In 1959, the bank entered retail banking by introducing small personal loans. In the 1970s, the bank pushed ahead with international expansion, opening new offices in new locations, such as Milan (1977), Moscow, London, Paris and Tokyo. In the 1980s, this continued when the bank paid US$603 million in 1986 to acquire the Banca d’America e d’Italia, the Italian subsidiary that Bank of America had established in 1922 when it acquired Banca dell’Italia Meridionale. The acquisition represented the first time Deutsche Bank had acquired a sizeable branch network in another European country.
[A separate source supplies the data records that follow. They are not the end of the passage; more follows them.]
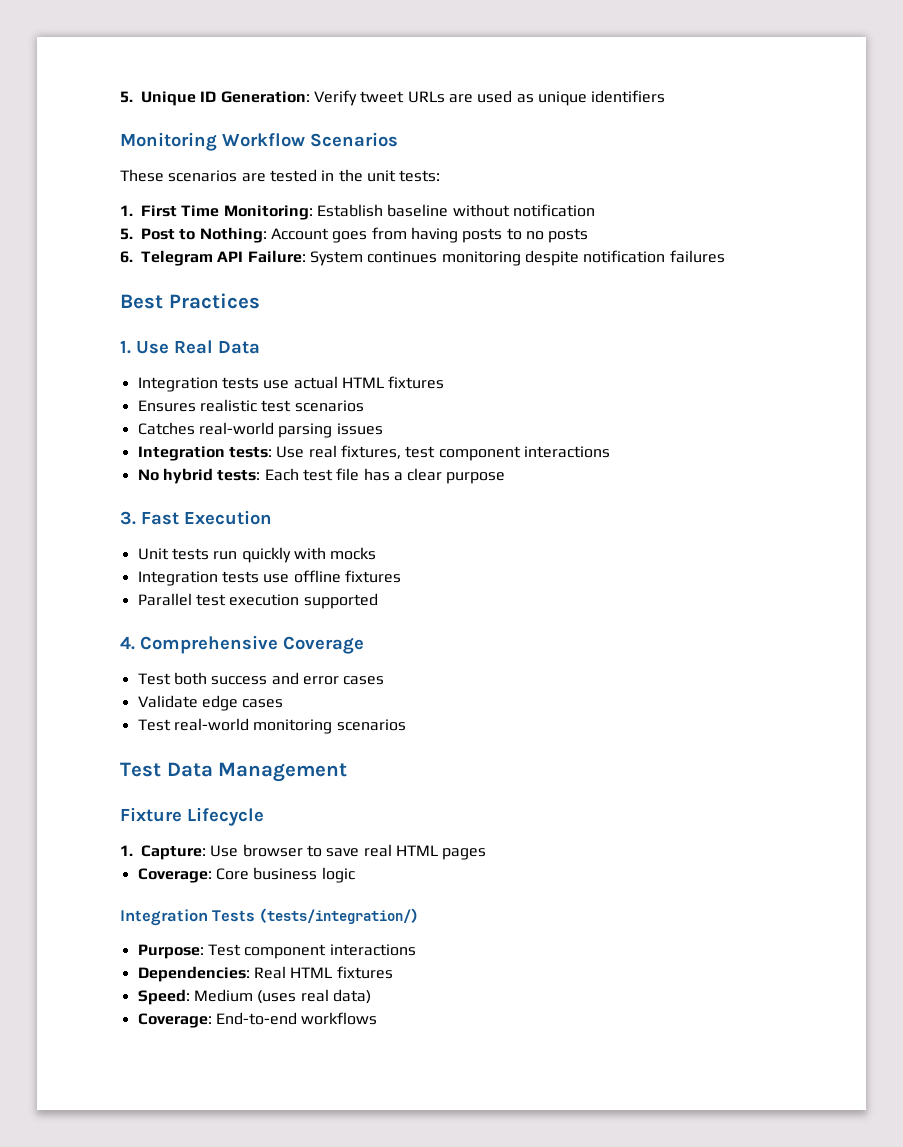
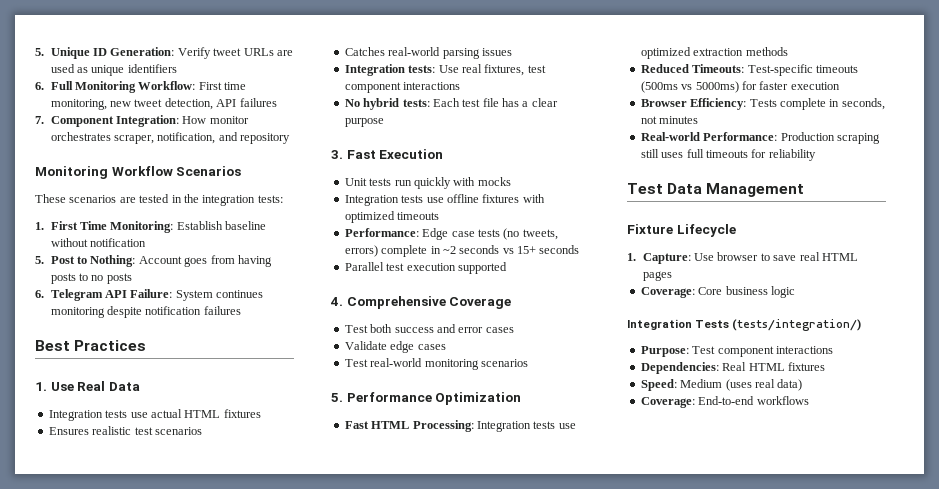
+ 6. Full Monitoring Workflow: First time monitoring, new tweet detection, API failures
+ 7. Component Integration: How monitor orchestrates scraper, notification, and repository
- These scenarios are tested in the unit tests:
+ These scenarios are tested in the integration tests:
- Integration tests use offline fixtures
+ Integration tests use offline fixtures with optimized timeouts
+ Performance: Edge case tests (no tweets, errors) complete in ~2 seconds vs 15+ seconds
+ 5. Performance Optimization
+ Fast HTML Processing: Integration tests use optimized extraction methods
+ Reduced Timeouts: Test-specific timeouts (500ms vs 5000ms) for faster execution
+ Browser Efficiency: Tests complete in seconds, not minutes
+ Real-world Performance: Production scraping still uses full timeouts for reliability

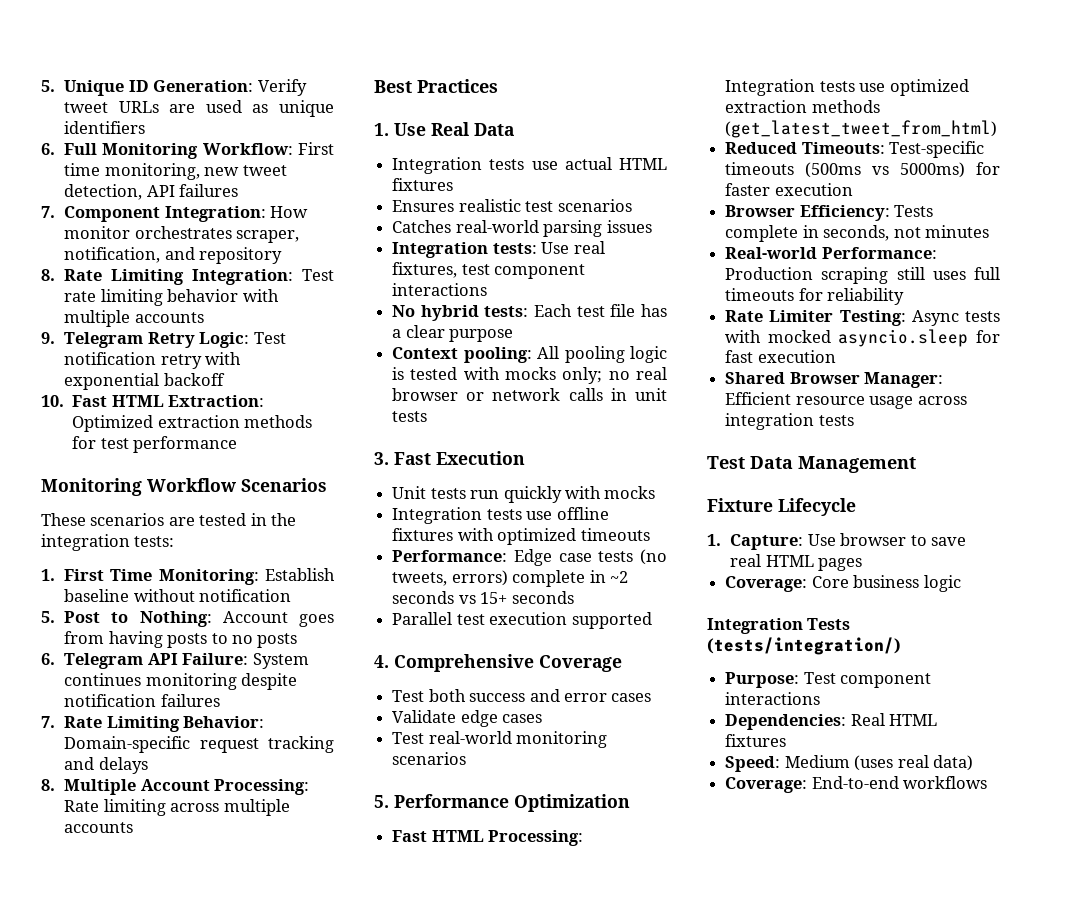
+ 8. Rate Limiting Integration: Test rate limiting behavior with multiple accounts
+ 9. Telegram Retry Logic: Test notification retry with exponential backoff
+ 10. Fast HTML Extraction: Optimized extraction methods for test performance
+ 7. Rate Limiting Behavior: Domain-specific request tracking and delays
+ 8. Multiple Account Processing: Rate limiting across multiple accounts
+ Context pooling: All pooling logic is tested with mocks only; no real browser or network calls in unit tests
- Fast HTML Processing: Integration tests use optimized extraction methods
+ Fast HTML Processing: Integration tests use optimized extraction methods (get_latest_tweet_from_html)
+ Rate Limiter Testing: Async tests with mocked asyncio.sleep for fast execution
+ Shared Browser Manager: Efficient resource usage across integration tests

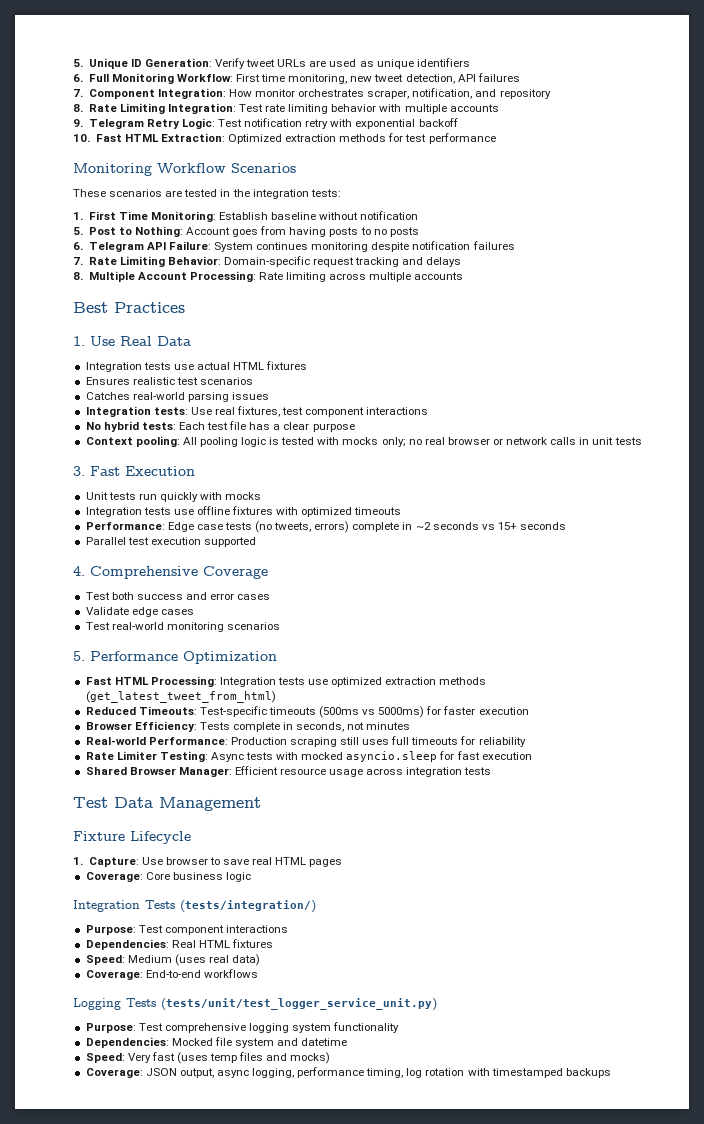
+ Logging Tests (tests/unit/test_logger_service_unit.py)
+ Purpose: Test comprehensive logging system functionality
+ Dependencies: Mocked file system and datetime
+ Speed: Very fast (uses temp files and mocks)
+ Coverage: JSON output, async logging, performance timing, log rotation with timestamped backups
In 1989, the first steps towards creating a significant investment-banking presence were taken with the acquisition of Morgan, Grenfell & Co., a UK-based investment bank. By the mid-1990s, the buildup of a capital-markets operation had got under way with the arrival of a number of high-profile figures from major competitors. Ten years after the acquisition of Morgan Grenfell, the U.S. firm Bankers Trust was added.
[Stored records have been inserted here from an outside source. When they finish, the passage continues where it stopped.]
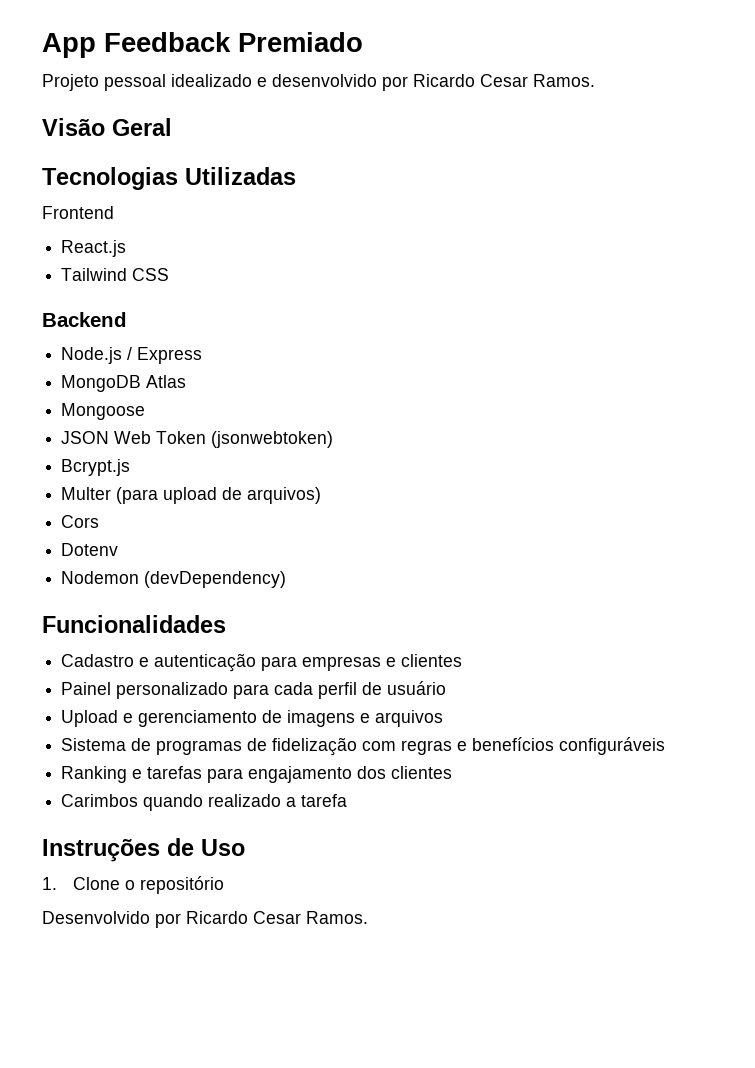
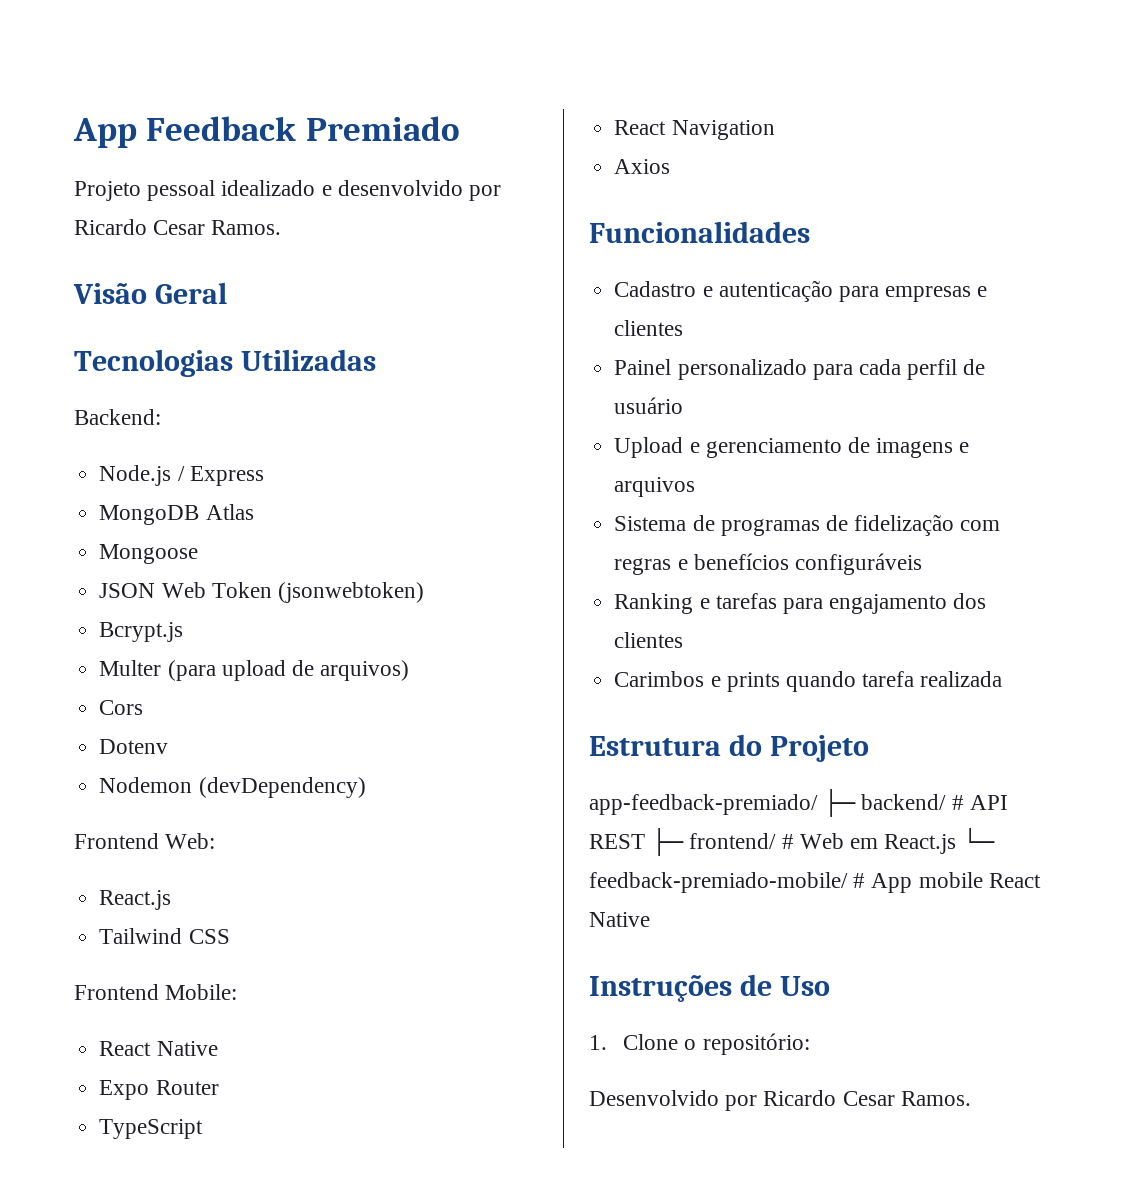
- Frontend
- React.js
- Tailwind CSS
- Backend
+ Backend:
+ Frontend Web:
+ React.js
+ Tailwind CSS
+ Frontend Mobile:
+ React Native
+ Expo Router
+ TypeScript
+ React Navigation
+ Axios
- Carimbos quando realizado a tarefa
+ Carimbos e prints quando tarefa realizada
+ Estrutura do Projeto
+ app-feedback-premiado/ ├─ backend/ # API REST ├─ frontend/ # Web em React.js └─ feedback-premiado-mobile/ # App mobile React Native
- 1. Clone o repositório
+ 1. Clone o repositório:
Deutsche continued to build up its presence in Italy with the acquisition in 1993 of Banca Popolare di Lecco from Banca Popolare di Novara for about US$476 million.
Since 2000
In October 2001, Deutsche Bank was listed on the New York Stock Exchange. This was the first NYSE listing after interruption due to 11 September attacks. The following year, Deutsche Bank strengthened its U.S. presence when it purchased Scudder Investments. Meanwhile, in Europe, Deutsche Bank increased its private-banking business by acquiring Rued Blass & Cie (2002) and the Russian investment bank United Financial Group (2006). In Germany, further acquisitions of Norisbank, Berliner Bank and Deutsche Postbankstrengthened Deutsche Bank’s retail offering in its home market. This series of acquisitions was closely aligned with the bank’s strategy of bolt-on acquisitions in preference to so-called “transformational” mergers. These formed part of an overall growth strategy that also targeted a sustainable 25% return on equity, something the bank achieved in 2005.
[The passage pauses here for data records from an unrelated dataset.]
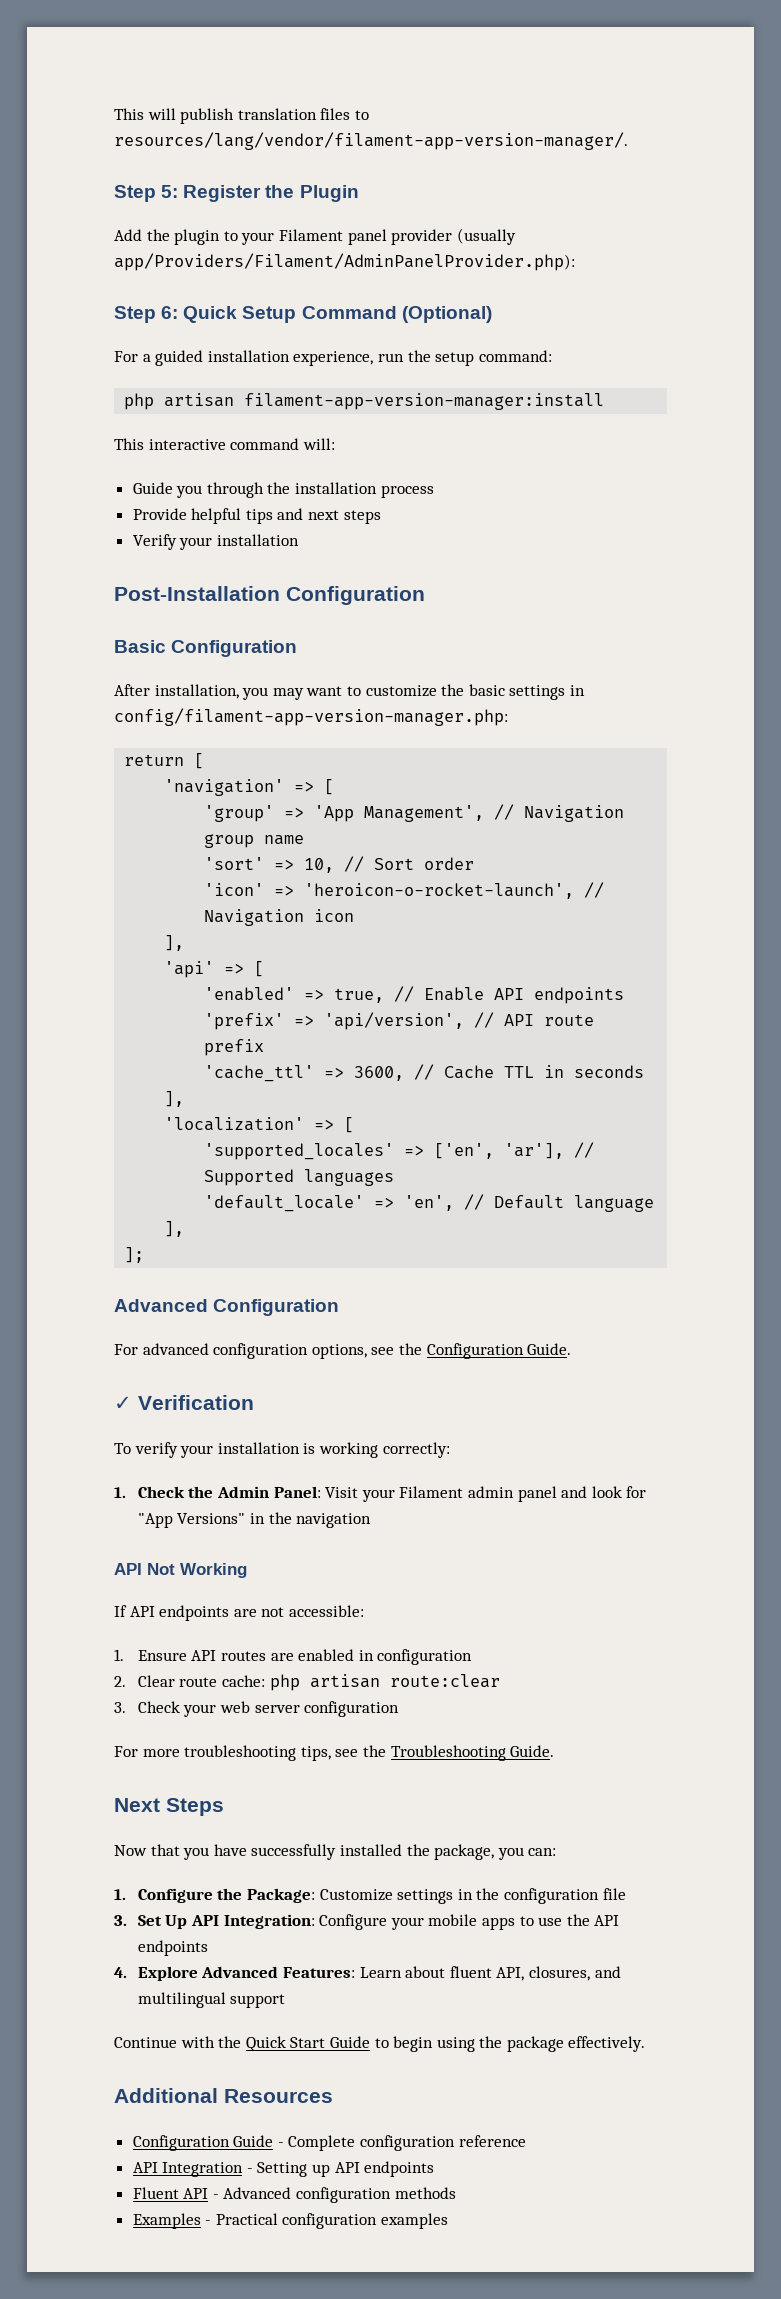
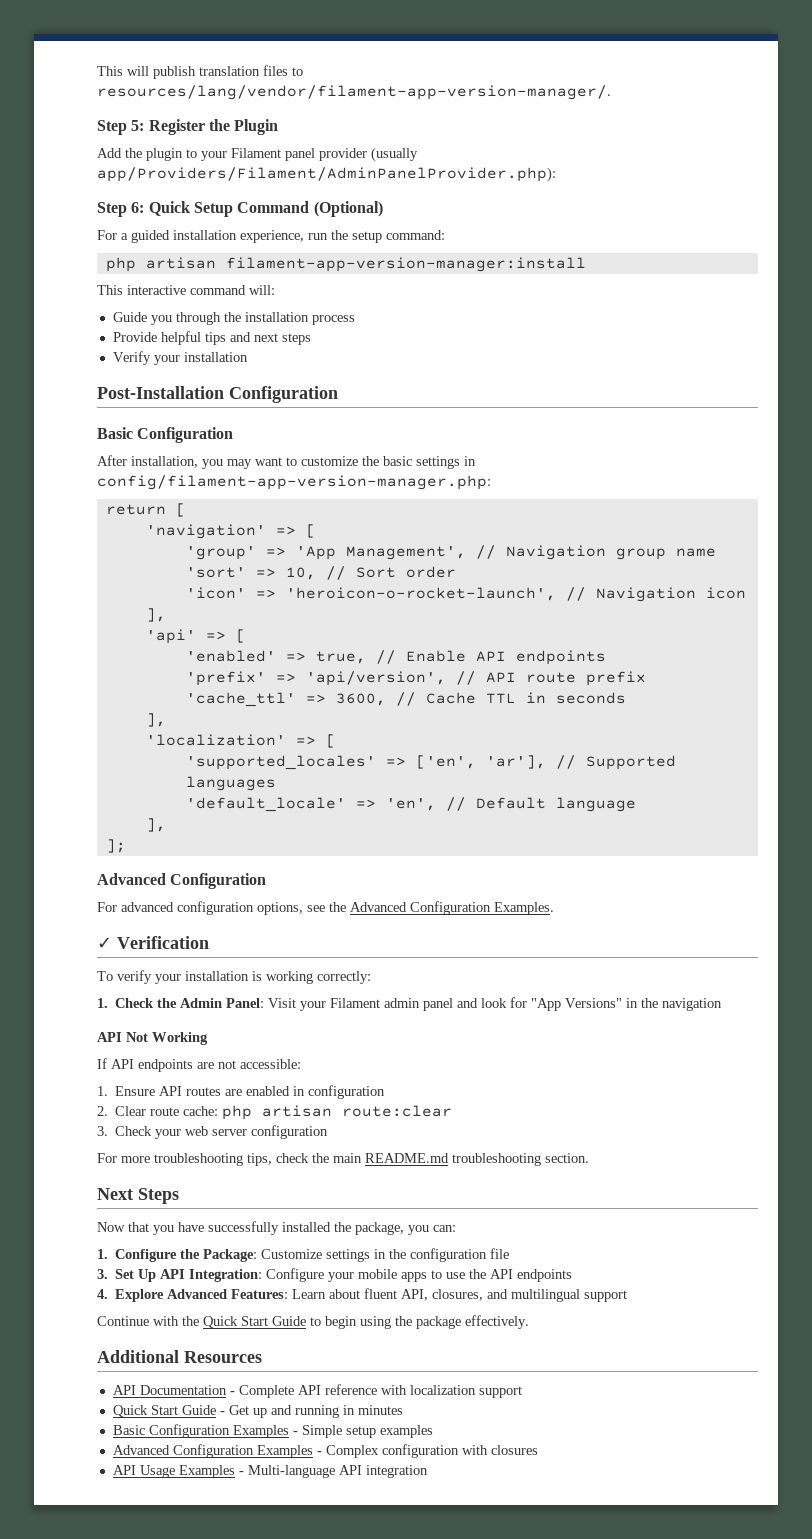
- For advanced configuration options, see the Configuration Guide.
+ For advanced configuration options, see the Advanced Configuration Examples.
- For more troubleshooting tips, see the Troubleshooting Guide.
+ For more troubleshooting tips, check the main README.md troubleshooting section.
- Configuration Guide - Complete configuration reference
- API Integration - Setting up API endpoints
- Fluent API - Advanced configuration methods
- Examples - Practical configuration examples
+ API Documentation - Complete API reference with localization support
+ Quick Start Guide - Get up and running in minutes
+ Basic Configuration Examples - Simple setup examples
+ Advanced Configuration Examples - Complex configuration with closures
+ API Usage Examples - Multi-language API integration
The company’s headquarters, the Deutsche Bank Twin Towers building, was extensively renovated beginning in 2007. The renovation took approximately three years to complete. The renovated building was certified LEED Platinum and DGNB Gold.
The bank developed, owned and operated the Cosmopolitan of Las Vegas, after the project’s original developer defaulted on its borrowings. Deutsche Bank opened the casino in 2010 and ran it at a loss until its sale in May 2014. The bank’s exposure at the time of sale was more than $4 billion, however it sold the property to Blackstone Group for $1.73 billion.”